■ **EXERCISE DATA**

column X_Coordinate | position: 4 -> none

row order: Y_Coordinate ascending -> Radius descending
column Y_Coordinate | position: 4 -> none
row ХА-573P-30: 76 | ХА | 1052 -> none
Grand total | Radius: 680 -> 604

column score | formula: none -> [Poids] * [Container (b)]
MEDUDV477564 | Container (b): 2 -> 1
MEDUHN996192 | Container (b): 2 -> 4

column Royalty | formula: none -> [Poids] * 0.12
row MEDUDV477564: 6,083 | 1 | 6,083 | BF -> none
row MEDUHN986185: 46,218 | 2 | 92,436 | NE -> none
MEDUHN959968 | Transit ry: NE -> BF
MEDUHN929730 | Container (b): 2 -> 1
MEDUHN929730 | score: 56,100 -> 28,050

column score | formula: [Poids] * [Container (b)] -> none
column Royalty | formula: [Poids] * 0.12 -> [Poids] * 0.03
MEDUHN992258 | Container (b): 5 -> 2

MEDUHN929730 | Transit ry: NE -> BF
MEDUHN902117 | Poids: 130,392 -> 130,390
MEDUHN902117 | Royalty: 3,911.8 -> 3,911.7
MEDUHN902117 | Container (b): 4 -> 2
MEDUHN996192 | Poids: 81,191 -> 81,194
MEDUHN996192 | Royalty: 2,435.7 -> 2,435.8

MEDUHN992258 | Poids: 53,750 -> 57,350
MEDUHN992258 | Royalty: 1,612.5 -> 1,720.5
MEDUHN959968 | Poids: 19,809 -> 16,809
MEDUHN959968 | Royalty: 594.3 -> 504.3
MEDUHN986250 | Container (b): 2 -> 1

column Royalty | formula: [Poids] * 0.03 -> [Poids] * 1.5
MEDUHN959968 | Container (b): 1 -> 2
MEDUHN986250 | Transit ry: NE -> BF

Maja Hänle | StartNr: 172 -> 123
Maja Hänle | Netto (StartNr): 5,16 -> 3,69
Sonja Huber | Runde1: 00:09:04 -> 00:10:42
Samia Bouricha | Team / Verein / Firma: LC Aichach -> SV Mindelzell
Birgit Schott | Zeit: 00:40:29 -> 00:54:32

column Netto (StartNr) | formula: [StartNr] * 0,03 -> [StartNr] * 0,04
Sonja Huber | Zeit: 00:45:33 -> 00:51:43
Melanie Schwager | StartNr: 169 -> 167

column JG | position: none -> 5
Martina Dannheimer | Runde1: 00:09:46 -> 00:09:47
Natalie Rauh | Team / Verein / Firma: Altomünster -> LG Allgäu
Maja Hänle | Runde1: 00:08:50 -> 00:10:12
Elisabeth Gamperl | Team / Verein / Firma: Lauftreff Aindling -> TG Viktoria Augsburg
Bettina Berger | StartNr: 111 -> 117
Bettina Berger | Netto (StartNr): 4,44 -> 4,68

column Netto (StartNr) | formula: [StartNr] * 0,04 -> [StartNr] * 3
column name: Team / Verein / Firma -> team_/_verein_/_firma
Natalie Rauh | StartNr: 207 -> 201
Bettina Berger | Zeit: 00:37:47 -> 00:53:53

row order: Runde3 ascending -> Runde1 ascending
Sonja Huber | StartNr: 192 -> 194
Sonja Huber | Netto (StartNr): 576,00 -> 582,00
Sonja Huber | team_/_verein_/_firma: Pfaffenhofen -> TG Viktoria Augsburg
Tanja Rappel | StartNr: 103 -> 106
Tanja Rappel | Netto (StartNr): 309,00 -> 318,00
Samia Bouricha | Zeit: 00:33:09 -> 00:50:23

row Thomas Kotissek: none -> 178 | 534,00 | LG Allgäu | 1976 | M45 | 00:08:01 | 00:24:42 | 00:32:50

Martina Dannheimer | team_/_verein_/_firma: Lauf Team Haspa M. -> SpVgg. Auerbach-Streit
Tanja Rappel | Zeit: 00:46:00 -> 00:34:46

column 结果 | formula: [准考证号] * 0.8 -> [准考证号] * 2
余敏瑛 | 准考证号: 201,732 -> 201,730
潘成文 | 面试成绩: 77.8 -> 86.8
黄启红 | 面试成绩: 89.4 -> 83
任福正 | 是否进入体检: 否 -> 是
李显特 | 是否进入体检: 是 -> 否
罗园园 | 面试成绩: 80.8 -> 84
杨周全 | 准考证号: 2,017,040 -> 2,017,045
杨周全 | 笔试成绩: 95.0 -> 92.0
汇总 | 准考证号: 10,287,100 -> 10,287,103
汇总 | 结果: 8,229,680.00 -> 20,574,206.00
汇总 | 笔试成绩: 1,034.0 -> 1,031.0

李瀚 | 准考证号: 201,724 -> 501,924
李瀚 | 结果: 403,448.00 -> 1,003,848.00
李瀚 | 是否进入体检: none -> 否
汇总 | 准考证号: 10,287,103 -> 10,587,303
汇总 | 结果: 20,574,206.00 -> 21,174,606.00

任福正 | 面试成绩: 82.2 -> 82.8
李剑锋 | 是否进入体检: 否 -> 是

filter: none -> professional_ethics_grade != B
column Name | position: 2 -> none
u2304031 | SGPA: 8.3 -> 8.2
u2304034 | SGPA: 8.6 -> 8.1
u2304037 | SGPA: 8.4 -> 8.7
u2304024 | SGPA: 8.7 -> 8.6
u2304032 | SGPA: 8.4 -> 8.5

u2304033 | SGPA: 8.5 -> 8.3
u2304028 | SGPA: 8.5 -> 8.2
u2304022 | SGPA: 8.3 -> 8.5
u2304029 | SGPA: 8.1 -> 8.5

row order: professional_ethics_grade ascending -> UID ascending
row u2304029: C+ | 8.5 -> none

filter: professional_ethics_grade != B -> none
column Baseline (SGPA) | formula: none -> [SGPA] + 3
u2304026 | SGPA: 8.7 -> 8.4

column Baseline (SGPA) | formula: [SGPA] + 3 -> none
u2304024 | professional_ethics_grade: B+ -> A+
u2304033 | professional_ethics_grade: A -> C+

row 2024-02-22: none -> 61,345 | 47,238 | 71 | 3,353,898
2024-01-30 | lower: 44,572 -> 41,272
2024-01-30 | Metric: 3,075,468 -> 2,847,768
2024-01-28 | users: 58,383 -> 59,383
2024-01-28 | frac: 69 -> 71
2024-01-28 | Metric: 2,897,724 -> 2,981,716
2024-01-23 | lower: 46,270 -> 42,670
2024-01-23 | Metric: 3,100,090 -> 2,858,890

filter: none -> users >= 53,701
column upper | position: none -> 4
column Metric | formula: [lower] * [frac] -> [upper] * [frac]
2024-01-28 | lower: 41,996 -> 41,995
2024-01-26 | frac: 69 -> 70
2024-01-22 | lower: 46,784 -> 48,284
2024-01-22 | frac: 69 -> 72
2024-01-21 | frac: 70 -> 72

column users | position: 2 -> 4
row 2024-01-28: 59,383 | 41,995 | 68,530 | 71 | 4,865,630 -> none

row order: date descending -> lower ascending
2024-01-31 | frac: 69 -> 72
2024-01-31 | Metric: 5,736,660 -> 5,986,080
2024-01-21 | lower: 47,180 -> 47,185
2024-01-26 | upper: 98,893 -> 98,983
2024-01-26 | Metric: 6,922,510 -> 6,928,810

■ **ABOUT THIS TASK**
Only the lines holding "score" are wanted, so copy each of them from the material.

■ **EXERCISE RESPONSE**
column score | formula: none -> [Poids] * [Container (b)]
MEDUHN929730 | score: 56,100 -> 28,050
column score | formula: [Poids] * [Container (b)] -> none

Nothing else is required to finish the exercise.